Required work: Please copy each line below that contains the word "Error".

User interface change data:

☆ ☆ ☆ ☆ ☆

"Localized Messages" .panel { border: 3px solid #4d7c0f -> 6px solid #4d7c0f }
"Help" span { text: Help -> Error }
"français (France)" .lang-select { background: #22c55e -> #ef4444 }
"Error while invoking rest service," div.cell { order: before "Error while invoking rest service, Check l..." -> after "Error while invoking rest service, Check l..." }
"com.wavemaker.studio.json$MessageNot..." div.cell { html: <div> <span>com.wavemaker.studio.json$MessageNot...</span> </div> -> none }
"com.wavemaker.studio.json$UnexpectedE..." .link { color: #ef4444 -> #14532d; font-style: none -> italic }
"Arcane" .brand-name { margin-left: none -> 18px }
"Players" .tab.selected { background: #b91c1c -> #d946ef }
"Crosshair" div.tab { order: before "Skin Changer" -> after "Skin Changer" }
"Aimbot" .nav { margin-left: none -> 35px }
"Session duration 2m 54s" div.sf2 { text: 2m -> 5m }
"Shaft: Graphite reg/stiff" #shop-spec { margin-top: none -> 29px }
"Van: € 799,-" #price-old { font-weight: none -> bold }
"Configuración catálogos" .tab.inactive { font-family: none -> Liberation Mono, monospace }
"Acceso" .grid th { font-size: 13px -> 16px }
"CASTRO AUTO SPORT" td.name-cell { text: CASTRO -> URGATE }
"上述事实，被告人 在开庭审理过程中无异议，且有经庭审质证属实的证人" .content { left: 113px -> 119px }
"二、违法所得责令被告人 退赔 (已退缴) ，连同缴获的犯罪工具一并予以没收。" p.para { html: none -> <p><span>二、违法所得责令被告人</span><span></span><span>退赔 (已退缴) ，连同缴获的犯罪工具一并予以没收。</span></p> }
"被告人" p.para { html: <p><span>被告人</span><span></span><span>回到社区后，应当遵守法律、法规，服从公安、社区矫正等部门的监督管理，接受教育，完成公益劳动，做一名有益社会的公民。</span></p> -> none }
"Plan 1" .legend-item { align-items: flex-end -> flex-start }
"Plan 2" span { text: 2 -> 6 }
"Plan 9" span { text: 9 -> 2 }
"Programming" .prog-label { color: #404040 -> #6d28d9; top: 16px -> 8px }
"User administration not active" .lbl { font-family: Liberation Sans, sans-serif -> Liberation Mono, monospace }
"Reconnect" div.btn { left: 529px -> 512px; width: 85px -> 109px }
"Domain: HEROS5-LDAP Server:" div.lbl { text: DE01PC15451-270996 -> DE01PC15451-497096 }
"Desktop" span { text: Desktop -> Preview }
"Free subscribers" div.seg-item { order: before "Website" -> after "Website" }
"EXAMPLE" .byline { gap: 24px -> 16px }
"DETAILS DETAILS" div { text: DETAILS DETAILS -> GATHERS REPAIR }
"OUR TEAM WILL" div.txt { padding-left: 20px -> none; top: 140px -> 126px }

☆ ☆ ☆ ☆ ☆

Exercise answer:
"Help" span { text: Help -> Error }
"Error while invoking rest service," div.cell { order: before "Error while invoking rest service, Check l..." -> after "Error while invoking rest service, Check l..." }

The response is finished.